In this graduate course we will read historians and theorists of history including Wilhelm von Humboldt, Leopold von Ranke, Wilhelm Dilthey, Friedrich Nietzsche, Reinhart Koselleck, Hayden White and others. The goal will be to understand how different models of narrativity are involved in different theories of history, and also to consider how “Begriffsgeschichte” (or conceptual history) can be deployed within ideology critique.

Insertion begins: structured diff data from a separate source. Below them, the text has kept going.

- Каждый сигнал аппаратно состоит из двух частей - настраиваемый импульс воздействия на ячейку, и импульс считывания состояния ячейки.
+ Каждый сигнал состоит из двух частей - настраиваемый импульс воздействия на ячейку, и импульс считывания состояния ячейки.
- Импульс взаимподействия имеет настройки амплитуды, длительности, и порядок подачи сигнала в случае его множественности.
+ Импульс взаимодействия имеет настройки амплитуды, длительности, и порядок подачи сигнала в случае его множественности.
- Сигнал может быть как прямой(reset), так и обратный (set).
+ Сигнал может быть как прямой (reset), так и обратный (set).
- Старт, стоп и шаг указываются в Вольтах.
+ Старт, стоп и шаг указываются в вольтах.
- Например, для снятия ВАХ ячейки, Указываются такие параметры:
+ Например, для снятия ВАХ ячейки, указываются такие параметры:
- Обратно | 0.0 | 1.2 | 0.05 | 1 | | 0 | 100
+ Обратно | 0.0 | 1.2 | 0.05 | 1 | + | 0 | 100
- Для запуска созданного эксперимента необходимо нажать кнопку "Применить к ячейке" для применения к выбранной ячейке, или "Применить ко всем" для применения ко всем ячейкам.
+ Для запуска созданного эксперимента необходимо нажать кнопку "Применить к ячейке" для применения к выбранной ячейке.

German 256/Comparative Literature 227
Introduction to Irony

Erica Weitzman
Thursday 4-7pm, 134 Dwinelle

This course will offer an overview of the fundamentals of irony and its theoretization from Socrates to the present day. We will examine the history of irony in all its permutations, as well as the various positions irony occupies within rhetoric, ontology, aesthetics, politics, and literary theory. Above all, we will ask the question of why the seemingly simple matter of irony proves to be such a tenacious problem in Western thought, and why it continues to be a topic of debate and controversy (including repeated calls for and announcements of its “end”) up to today. Readings will include works by Plato, Schlegel, Hegel, Kierkegaard, Baudelaire, Benjamin, de Man, Deleuze, Derrida, Rorty, and Butler, as well as literary texts by Flaubert, Walser, Mann, and others.